This Paleo Braised Lamb recipe is over a year old. No, not the meat…I mean I made this recipe over a year ago! It has been hiding in my photo library waiting for a good time to make it’s appearance…and the time has finally arrived. :)
This came from the Lava Lake Lamb recipe library. I made this dish and shot these photos so they could update their picture-less recipe and as I was just paging through my hard drive of photos I came across them.
Just looking at the photos I could once again taste how melt-in-your-mouth delicious this braised lamb was.
Up until about a year ago, I was never a fan of braising meat. I would always see recipes that said to use a dutch oven and scoff at them, because I didn’t own one. Then one time I gave a braising recipe a try.
Instead of a dutch oven I used a heavy pot on the stove and transferred everything to a baking dish in the oven. Once I got the hang of it, I found myself braising more and more. The flavors that slow cooking meat creates are just too good to not give the process a try. Even though my method requires the use of more dishes, the taste is worth it.
When the weather is cool or not, this is a great meal to serve on Sunday evening.
Oh! and a little tip…make your life easier and be sure to ask to have the lamb shoulder cut into one-inch cubes by the butcher or whoever/wherever you order your meat.
Paleo Braised Lamb with Pecorino
- sea salt, to taste
- black pepper, to taste
- 1-1 1/2 tablespoons olive oil
- 1 grassfed lamb shoulder, cut into one-inch cubes
- 2-inch sprig fresh rosemary, finely minced
- 2 onions, chopped
- 1 cup white wine
- 1 1/2 cup lamb stock or chicken stock
- 2 tablespoons grass-fed butter
- 2 tablespoons fresh parsley, chopped
- 1/4 cup Pecorino Romano, grated (optional)
- Preheat oven to 325°F.
- Season the lamb with sea salt and black pepper.
- Heat a dutch oven or large pot over medium heat.
- Add 1 tablespoon of olive oil and brown the lamb cubes on all sides. Remove lamb from heat and transfer to a plate.
- Heat remaining olive oil, if needed, and add onion and rosemary. Return to medium heat, cook until onions are tender and browned.
- Remove onions and rosemary and deglaze pan with white wine, stirring with a wooden spoon to remove the bits from the bottom of the pan. Reduce the wine until it is almost evaporated.

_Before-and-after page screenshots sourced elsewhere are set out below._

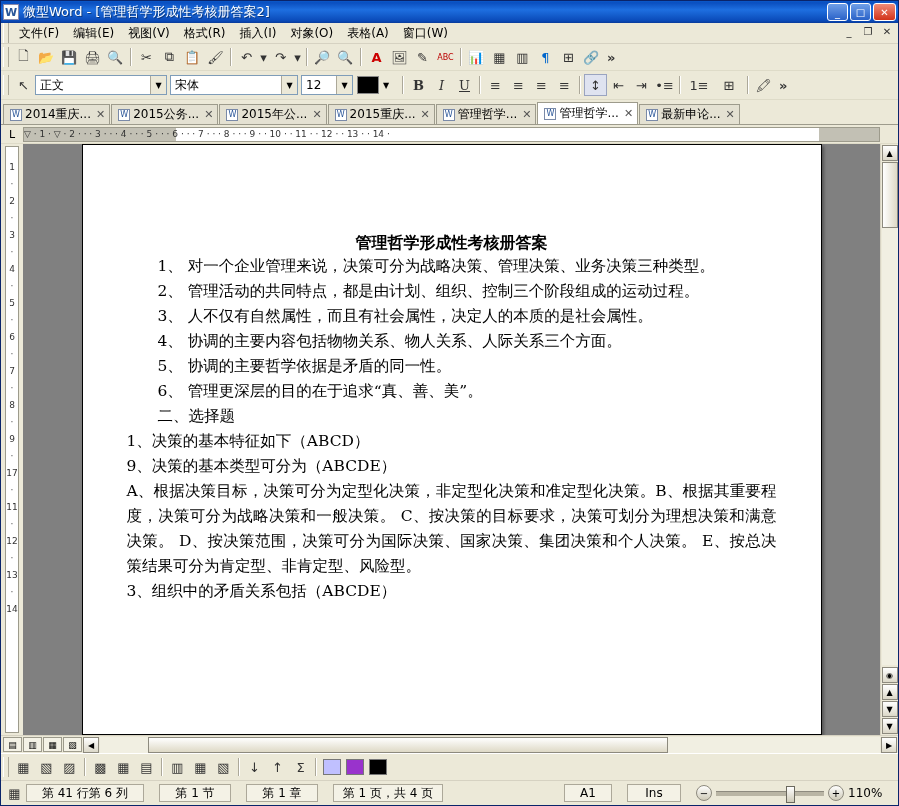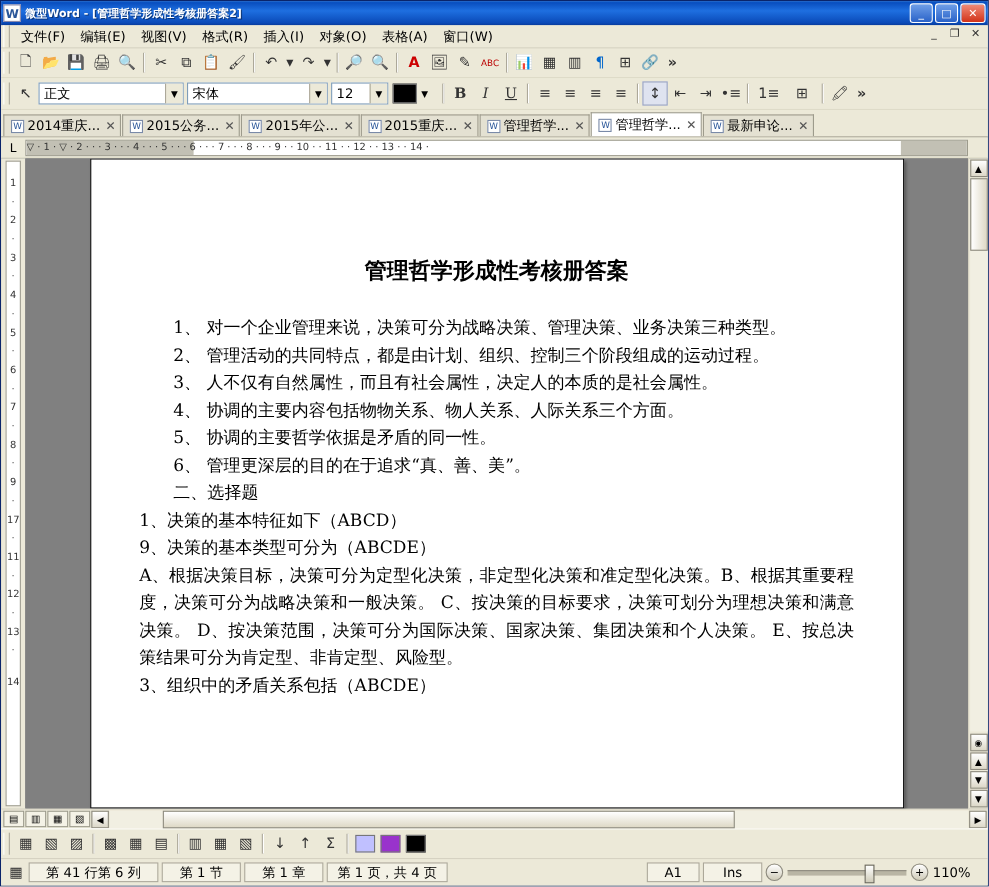--- a/index.html
+++ b/index.html
@@ -39,8 +39,8 @@
     box-sizing: border-box;
   }
   .title-text {
-    font-size: 10px;
-    font-weight: bold;
+    font-size: 13px;
+    font-weight: normal;
     text-shadow: 1px 1px 0 rgba(0,0,0,.4);
     flex: 1;
     white-space: nowrap;

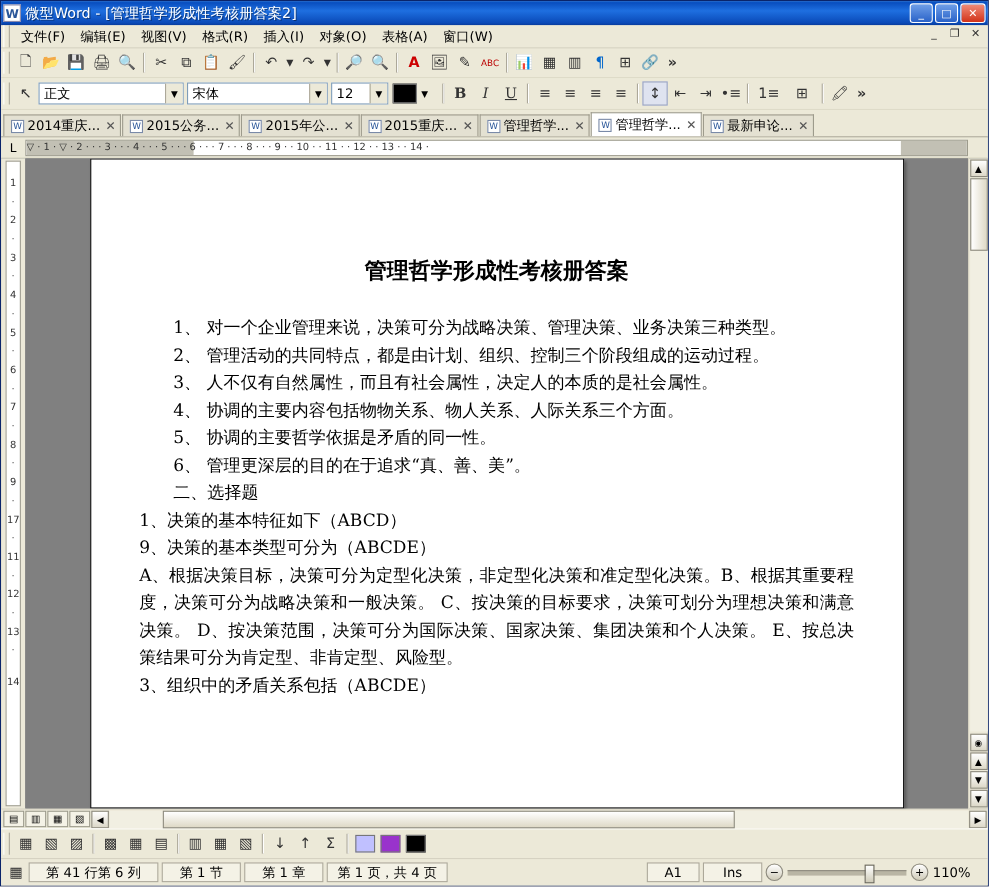--- a/index.html
+++ b/index.html
@@ -281,8 +281,7 @@
     text-align: center;
     font-family: "DejaVu Serif", "Liberation Serif", serif;
     font-weight: bold;
-    font-size: 20px;
-    margin-bottom: 26px;
+    font-size: 16px;
   }
   .ptext {
     font-family: "DejaVu Serif", "Liberation Serif", serif;

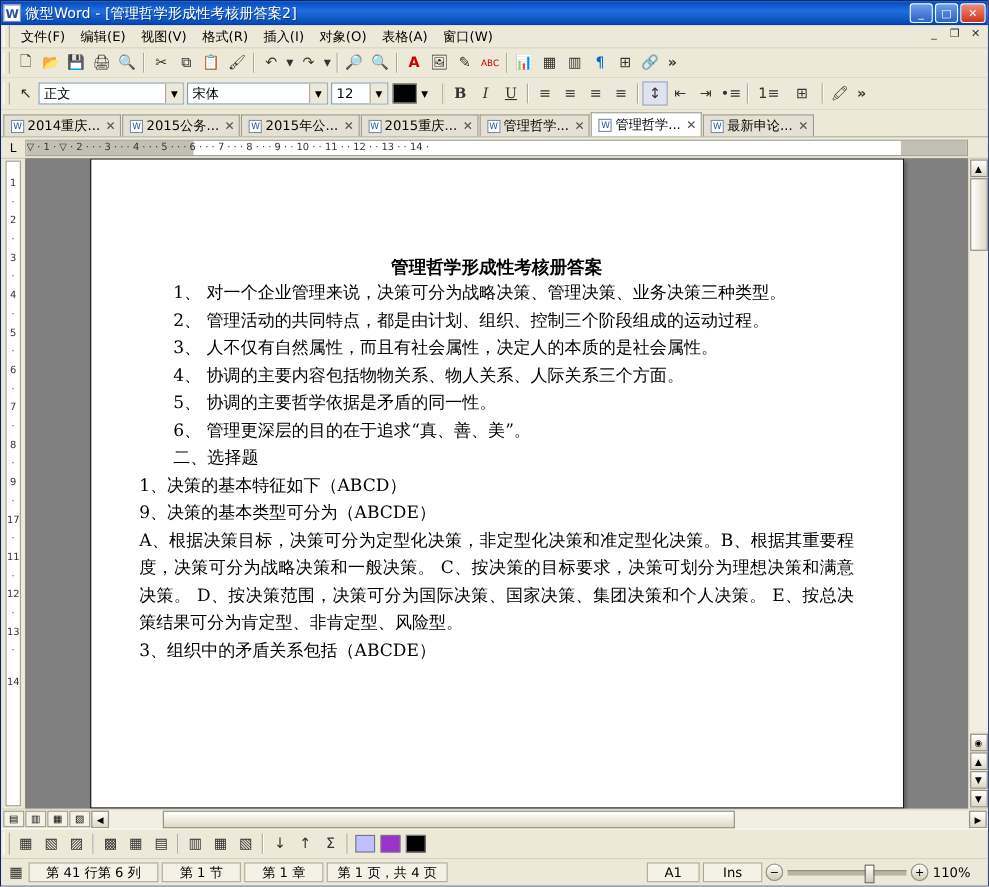--- a/index.html
+++ b/index.html
@@ -587,7 +587,7 @@
         <div class="vdot" style="margin-top:8px">·</div>
         <div class="vnum" style="margin-top:8px">13</div>
         <div class="vdot" style="margin-top:8px">·</div>
-        <div class="vnum" style="margin-top:20px">14</div>
+        <div class="vnum" style="margin-top:8px">14</div>
       </div>
     </div>
 

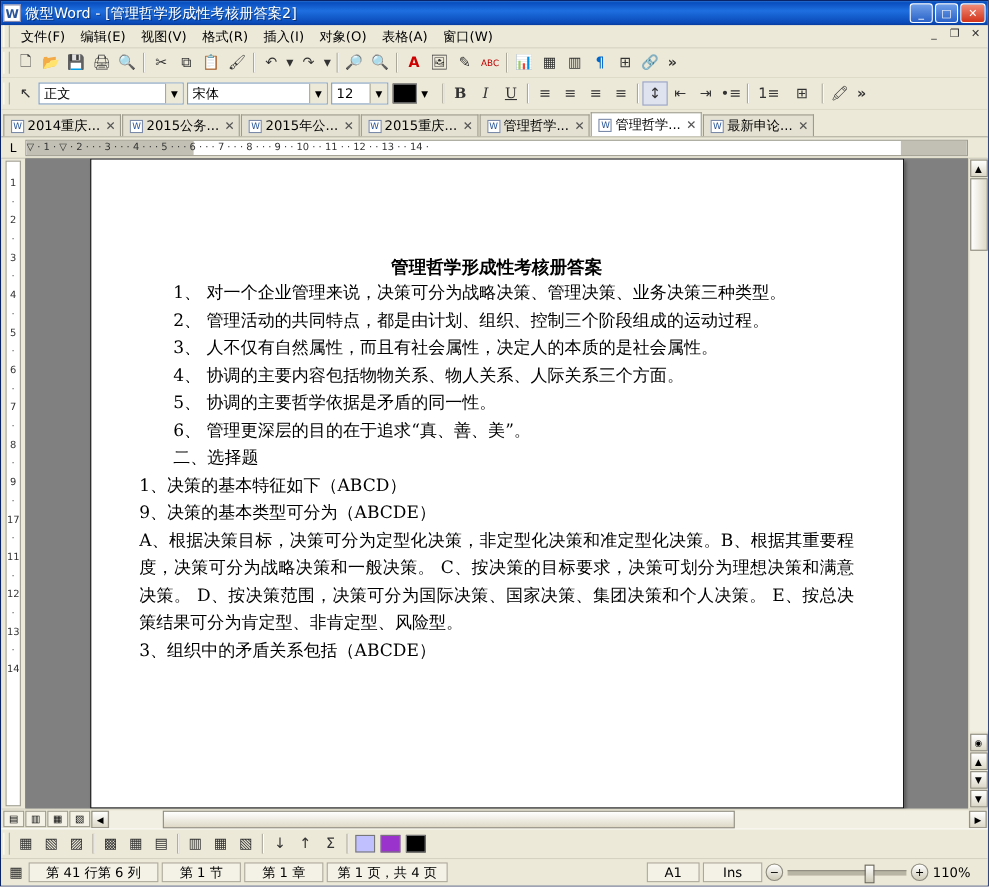--- a/index.html
+++ b/index.html
@@ -371,7 +371,7 @@
     padding: 0 8px;
     border: 1px solid #aca899;
     background: #f4f2e6;
-    margin-right: 3px;
+    margin-right: 15px;
     white-space: nowrap;
     box-sizing: border-box;
   }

- Return lamb and onion-rosemary blend to the pan, add stock to reach half-way up the sides of the lamb cubes and onions and simmer for 10-15 minutes.
- Once stock is hot, transfer to an oven proof dish (if not using a dutch oven) cover with a lid or foil and transfer to the oven.
- Braise for 60-75 minutes, or until the meat is tender. Lamb is ready when an inserted fork easily breaks apart the meat.
- Remove the lamb from the braising liquid and strain the liquid, skimming off any oil from the surface.
- Recombine lamb and braising liquid on the stovetop, stirring briskly to break apart some of the lamb. Add butter to lamb and stir to bring the sauce together.
- Serve garnished with chopped parsley and grated Pecorino Romano.